## A Detailed Guide to understand the Word Embeddings and Embedding Layer in Keras.

## [Don't forget to upvote ;) ]

In this kernel I have explained the keras embedding layer. To do so I have created a sample corpus of just 3 documents and that should be sufficient to explain the working of the keras embedding layer.


Embeddings are useful in a variety of machine learning applications. Because of the fact I have attached many data sources to the kernel where I fell that embeddings and Keras embedding layer may prove to be useful.

Before diving in let us skim through some of the applilcations of the embeddings : 

**1 ) The first application that strikes me is in the Collaborative Filtering based Recommender Systems where we have to create the user embeddings and the movie embeddings by decomposing the utility matrix which contains the user-item ratings.**

To see a complete tutorial on CF based recommender systems using embeddings in Keras you can follow **[this](https://www.kaggle.com/rajmehra03/cf-based-recsys-by-low-rank-matrix-factorization)** kernel of mine.

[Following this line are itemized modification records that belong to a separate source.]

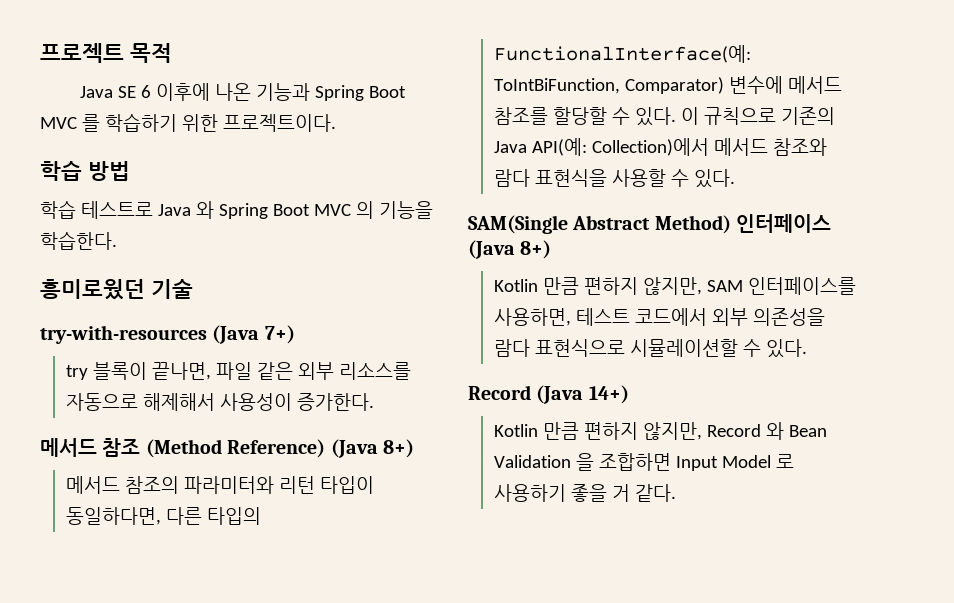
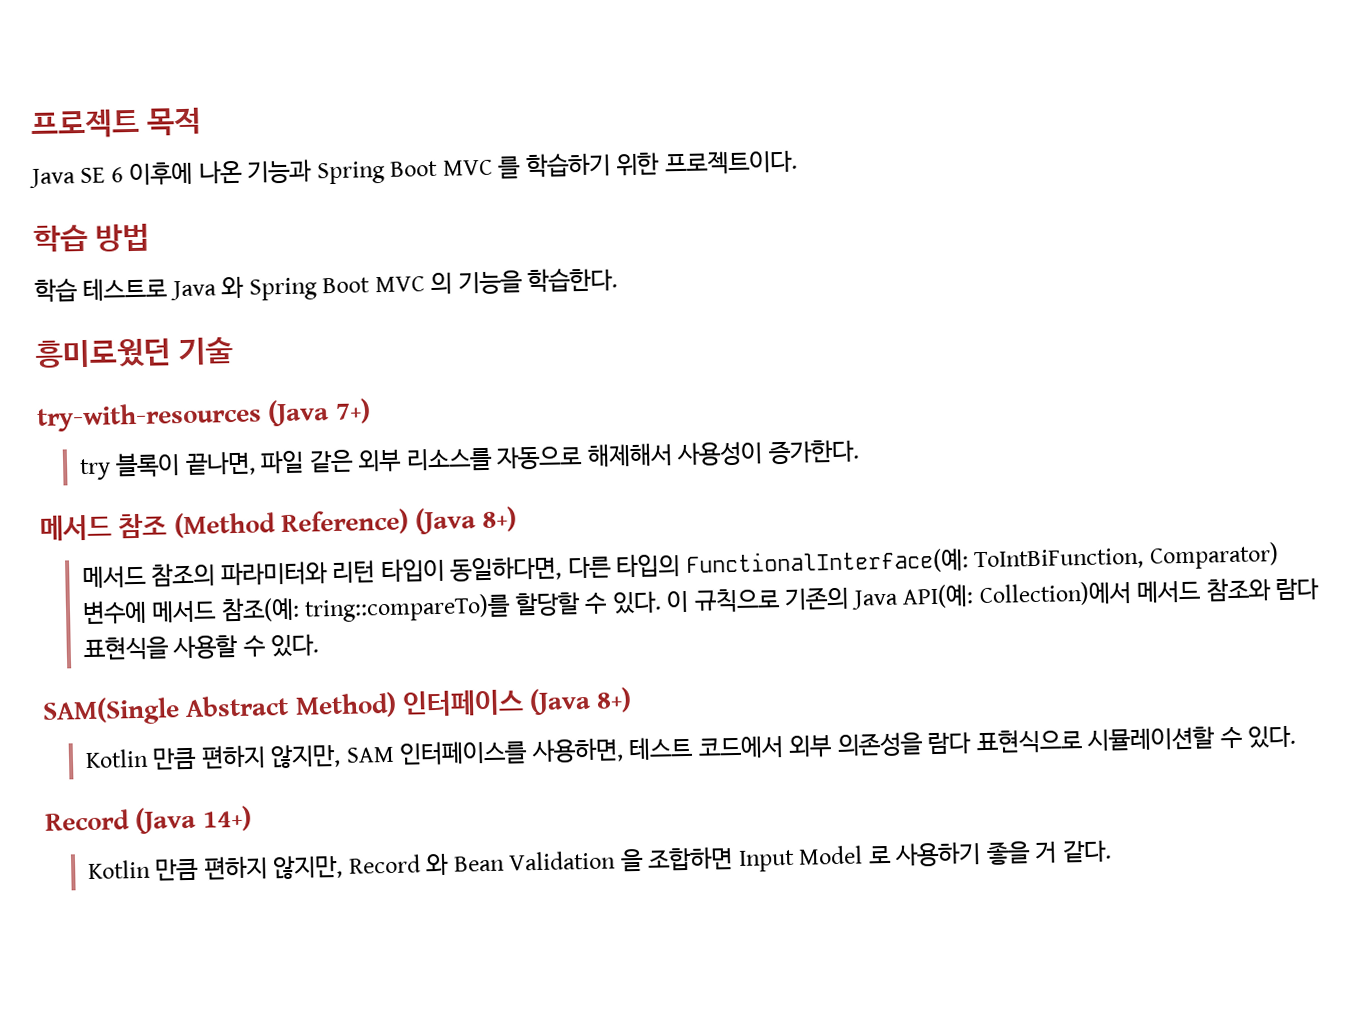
- 메서드 참조의 파라미터와 리턴 타입이 동일하다면, 다른 타입의 FunctionalInterface(예: ToIntBiFunction, Comparator) 변수에 메서드 참조를 할당할 수 있다.
+ 메서드 참조의 파라미터와 리턴 타입이 동일하다면, 다른 타입의 FunctionalInterface(예: ToIntBiFunction, Comparator) 변수에 메서드 참조(예: tring::compareTo)를 할당할 수 있다.

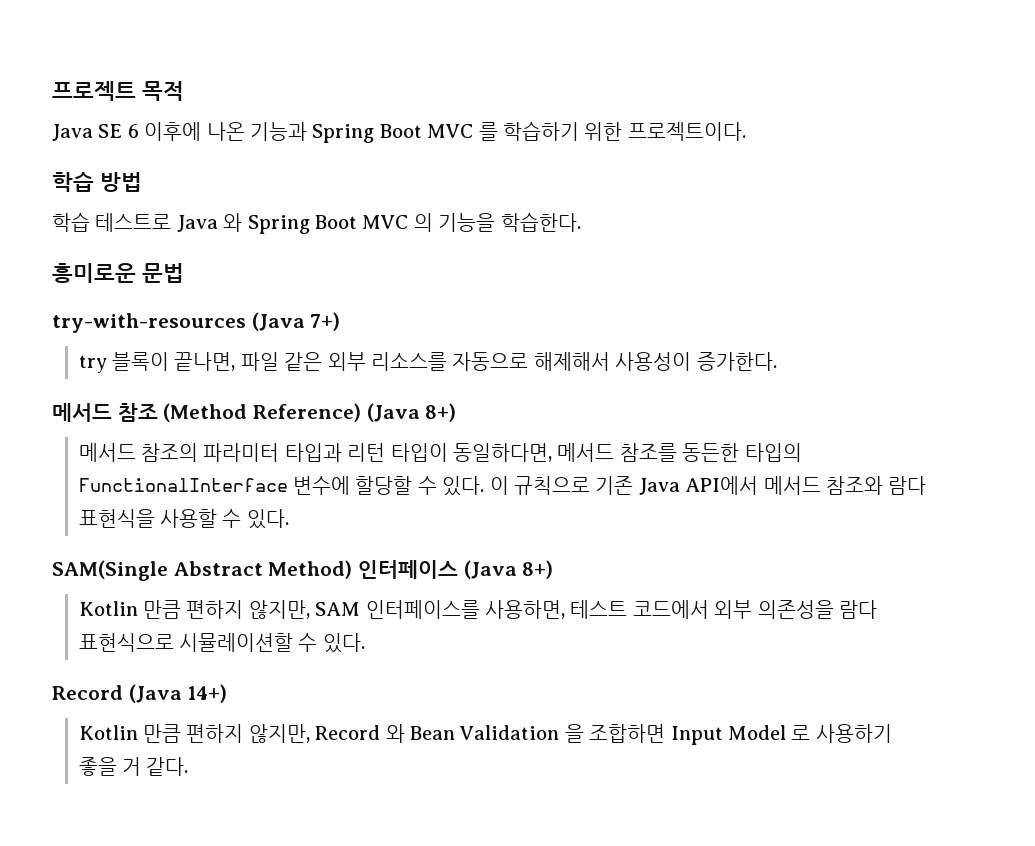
- 흥미로웠던 기술
+ 흥미로운 문법
- 메서드 참조의 파라미터와 리턴 타입이 동일하다면, 다른 타입의 FunctionalInterface(예: ToIntBiFunction, Comparator) 변수에 메서드 참조(예: tring::compareTo)를 할당할 수 있다.
+ 메서드 참조의 파라미터 타입과 리턴 타입이 동일하다면, 메서드 참조를 동든한 타입의 FunctionalInterface 변수에 할당할 수 있다.
- 이 규칙으로 기존의 Java API(예: Collection)에서 메서드 참조와 람다 표현식을 사용할 수 있다.
+ 이 규칙으로 기존 Java API에서 메서드 참조와 람다 표현식을 사용할 수 있다.

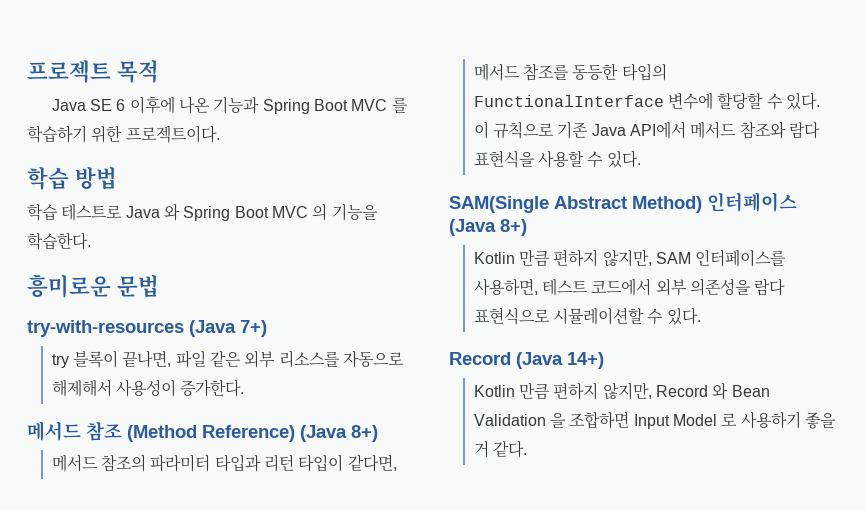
- 메서드 참조의 파라미터 타입과 리턴 타입이 동일하다면, 메서드 참조를 동든한 타입의 FunctionalInterface 변수에 할당할 수 있다.
+ 메서드 참조의 파라미터 타입과 리턴 타입이 같다면, 메서드 참조를 동등한 타입의 FunctionalInterface 변수에 할당할 수 있다.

**2 ) The second use is in the Natural Language Processing and its related applications whre we have to create the word embeddings for all the words present in the documents of our corpus.**

This is the terminology that I shall use in this kernel.


**Thus the embedding layer in Keras can be used when we want to create the embeddings to embed higher dimensional data into lower dimensional vector space.**

#### IMPORTING MODULES

In [9]:
nltk.download('punkt')

[nltk_data] Downloading package punkt to
[nltk_data]     C:\Users\g.gagliano\AppData\Roaming\nltk_data...
[nltk_data]   Unzipping tokenizers\punkt.zip.


True

In [3]:
import tensorflow.keras as keras

In [4]:
# Ignore  the warnings
import warnings
warnings.filterwarnings('always')
warnings.filterwarnings('ignore')

# data visualisation and manipulation
import numpy as np
import pandas as pd
import matplotlib.pyplot as plt
from matplotlib import style
import seaborn as sns
#configure
# sets matplotlib to inline and displays graphs below the corressponding cell.
%matplotlib inline  
style.use('fivethirtyeight')
sns.set(style='whitegrid',color_codes=True)

#nltk
import nltk

#stop-words
from nltk.corpus import stopwords
stop_words=set(nltk.corpus.stopwords.words('english'))

# tokenizing
from nltk import word_tokenize,sent_tokenize

#keras
from keras.preprocessing.text import one_hot,Tokenizer
from keras.preprocessing.sequence import pad_sequences
from keras.models import Sequential
from keras.layers import Dense , Flatten ,Embedding,Input
from keras.models import Model

Using TensorFlow backend.


#### CREATING SAMPLE CORPUS OF DOCUMENTS ie TEXTS

In [5]:
sample_text_1="bitty bought a bit of butter"
sample_text_2="but the bit of butter was a bit bitter"
sample_text_3="so she bought some better butter to make the bitter butter better"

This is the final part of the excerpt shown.